I walk outside and the Henry pulls a different car into the open lane I had just occupied. Okay. Now you KNOW I am not going to let this one go! He goes on to tell me that was MY choice to move the car, blah, blah, blah …. I feel like I am in the “Twilight Zone” … I am not getting thru to Henry and he’s having zero luck justifying what just went down. We are not listening to each other and we are both too frustrated to take the time. He ultimately “agrees” to take my car and eventually comes into the waiting room shop to share I need a few “extra services.” In other words, much more expensive that originally anticipated… yeah right …
At this point I am heated … “Okay”, I say to myself “I got this.” After all I remind myself at this moment, “Everyone Is Fighting A Battle You Know Nothing About” … I suggest we hit the “reset button”.

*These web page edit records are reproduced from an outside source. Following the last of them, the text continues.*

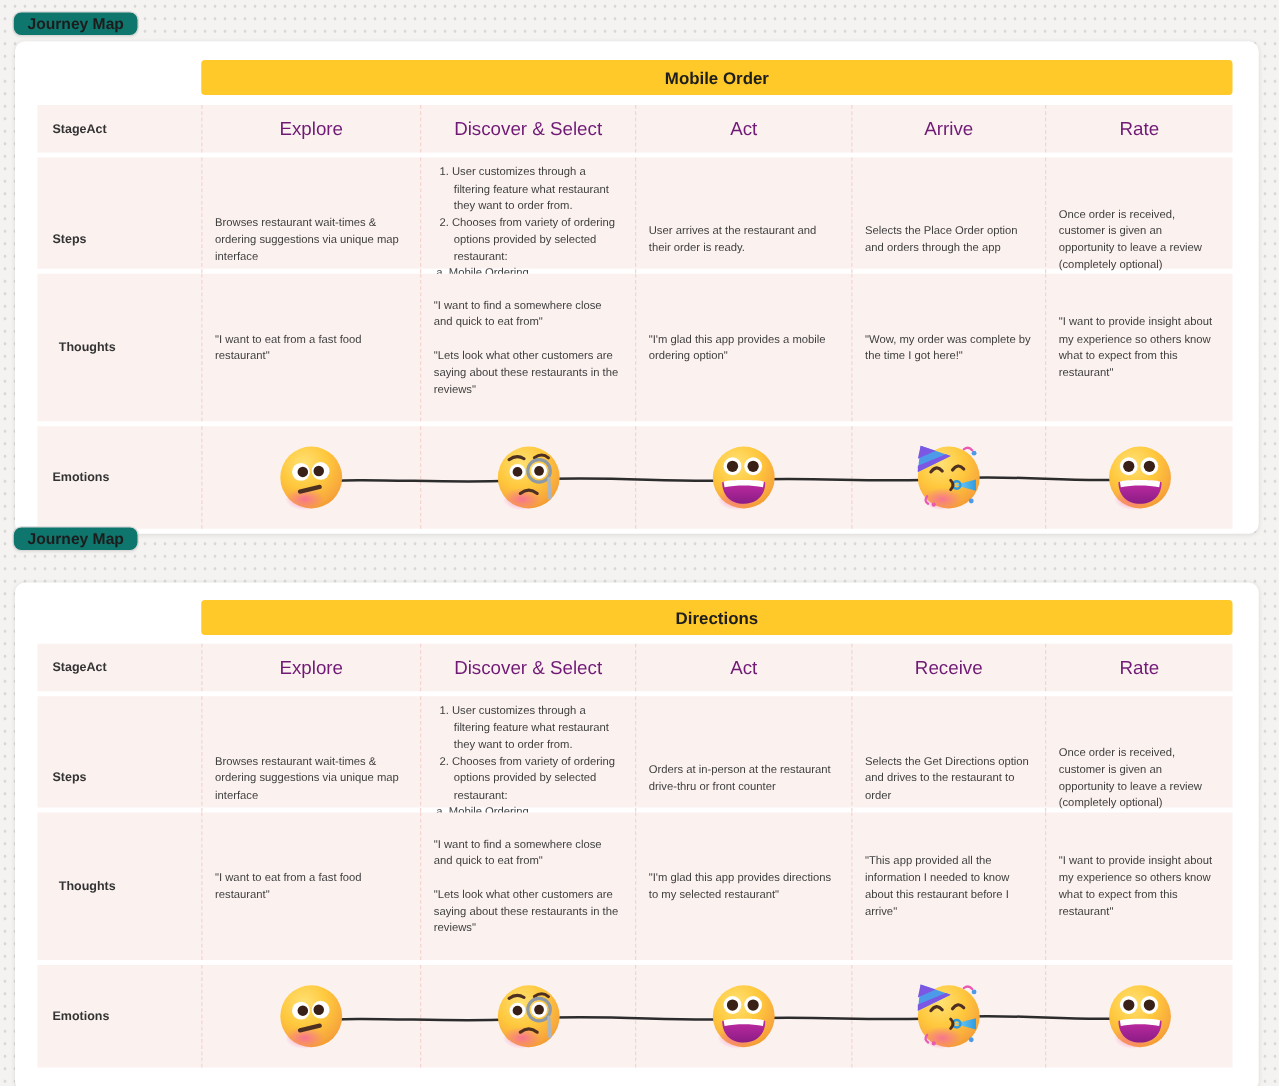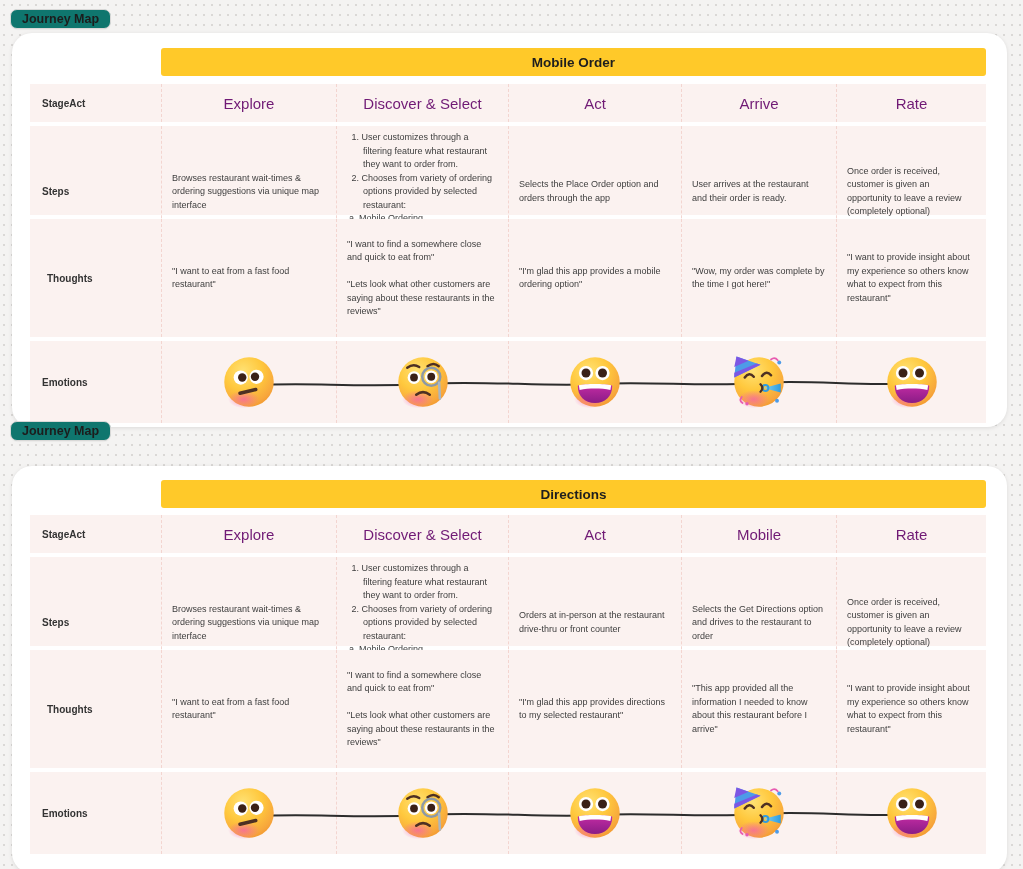"Mobile Order" .card { border-radius: 20px -> 8px }
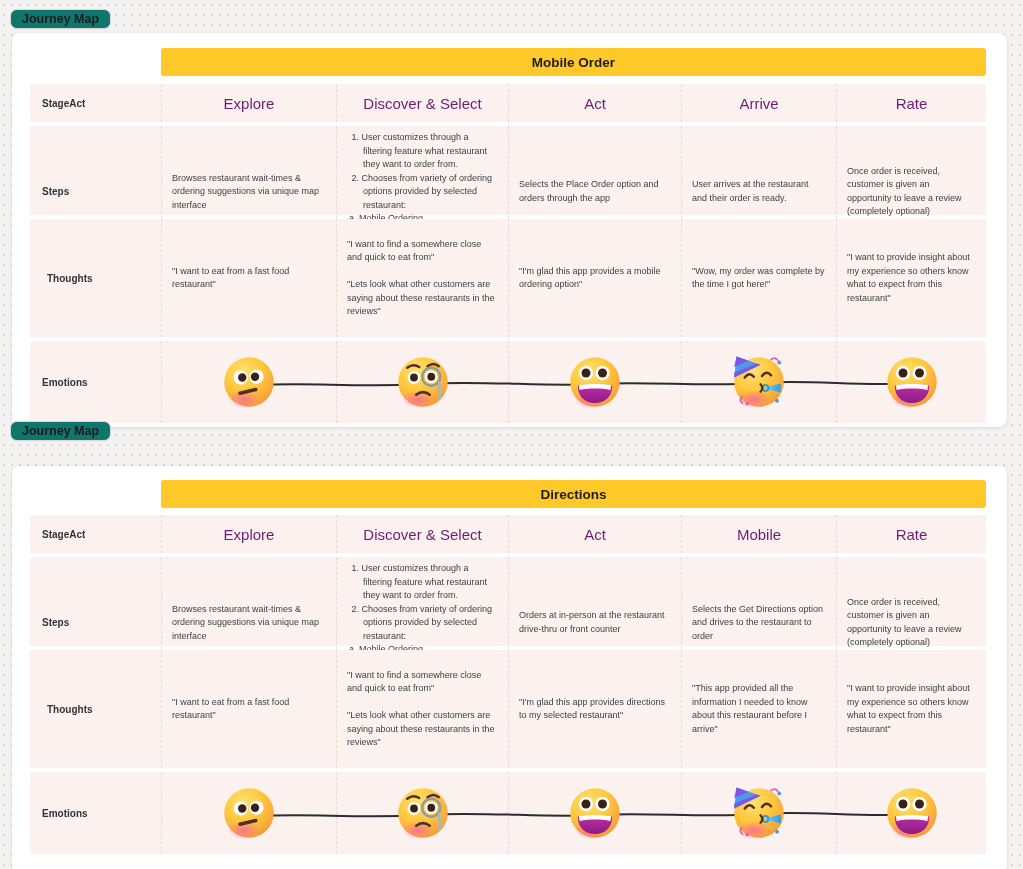"Selects the Place Order option" div.cell { order: before "User arrives at the restaurant" -> after "User arrives at the restaurant" }
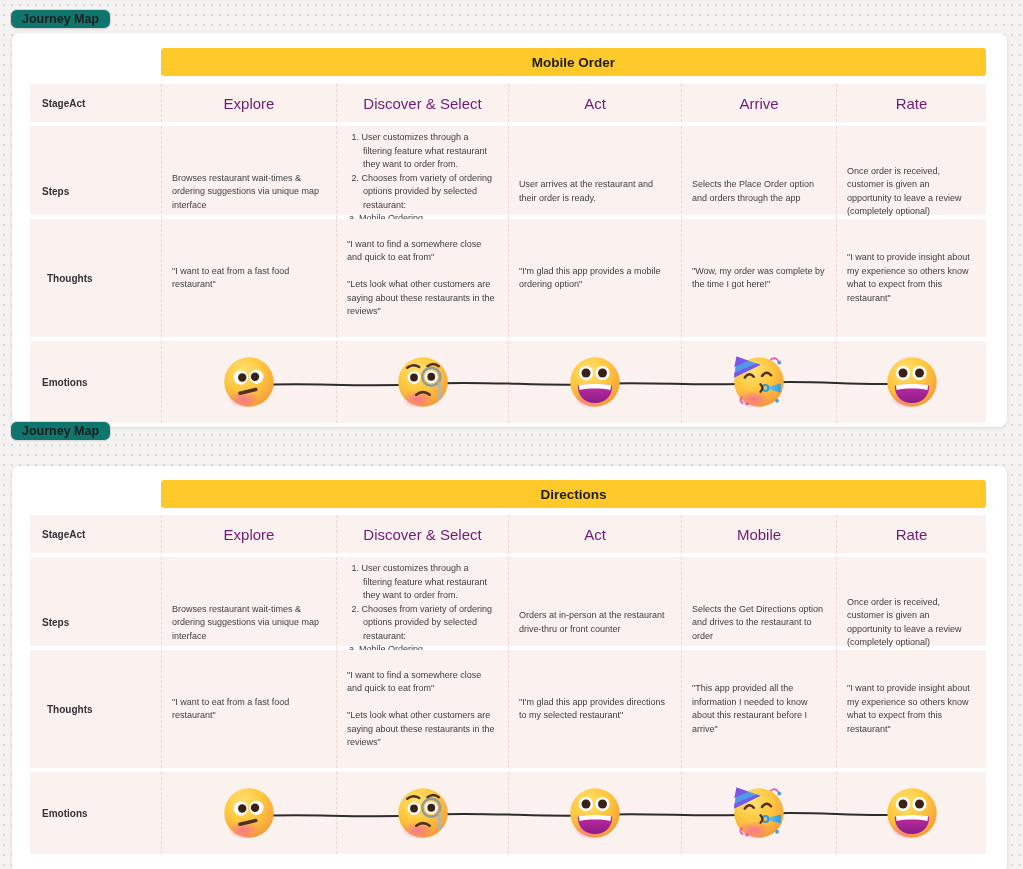"Mobile" div.cell { text: Mobile -> Receive }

I offer my hand in a handshake and say “Henry … Friends?” and introduce myself appropriately. After some small talk, I sensed he was just having a bad day. The grown man starts crying and shares he lost his grandmother (who raised him) the night before. I immediately give him a warm embrace (whispered words of support), thanked him for sharing his loss with me and encouraged him to make the most of the rest of the afternoon. WOW.
I went back inside, I shared my experience with the woman at the cashier counter. I asked her to pass Henry’s issue along to the owner to please watch out for him, bought a card -best one you can find at the car wash- and left him a note with a generous tip. Hopefully one he can justify taking a personal day off with the contents of the envelope.
I think Henry and I both learned a valuable lesson that day and I am grateful for that experience.
The lesson? “Be nice … for everyone you meet, is fighting a battle you know nothing about.”